Performing Queer Latinidad: Dance, Sexuality, Politics

Bok av Ramón H. Rivera-Servera
Performing Queer Latinidad highlights the critical role that performance played in the development of Latina/o queer public culture during the 1990s and early 2000s. The book charts Latina/o cultural affinities or latinidad in queer spaces in the United States over a 15-year period that saw a dramatic increase in the size and influence of the Latina/o population along with the growing scrutiny of the public spaces where latinidad could circulate.
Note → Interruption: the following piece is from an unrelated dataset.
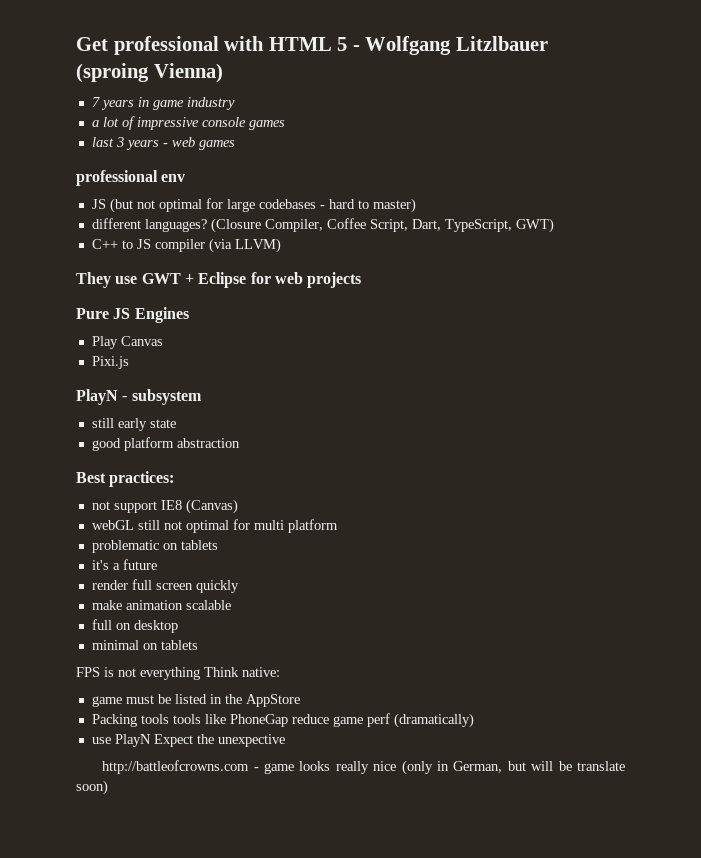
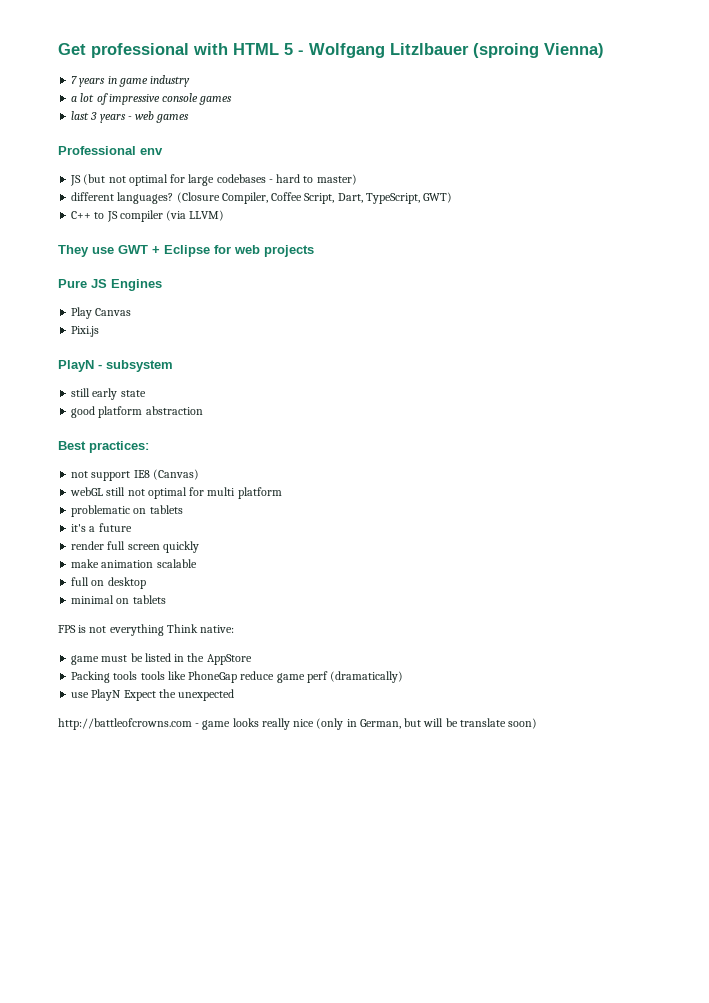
- professional env
+ Professional env
- use PlayN Expect the unexpective
+ use PlayN Expect the unexpected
Performing Queer Latinidad argues that performances---from concert dance and street protest to the choreographic strategies deployed by dancers at nightclubs---served as critical meeting points and practices through which LGBT and other non-normative sex practitioners of Latin American descent (individuals with greatly differing cultures, histories of migration or annexation to the United States, and contemporary living conditions) encountered each other and forged social, cultural, and political bonds. At a time when latinidad ascended to the national public sphere in mainstream commercial and political venues and Latina/o public space was increasingly threatened by the re-development of urban centers and a revived anti-immigrant campaign, queer Latinas/os in places such as the Bronx, San Antonio, Austin, Phoenix, and Rochester, N.Y., returned to performance to claim spaces and ways of being that allowed their queerness and latinidad to coexist. These social events of performance and their attendant aesthetic communication strategies served as critical sites and tactics for creating and sustaining queer latinidad.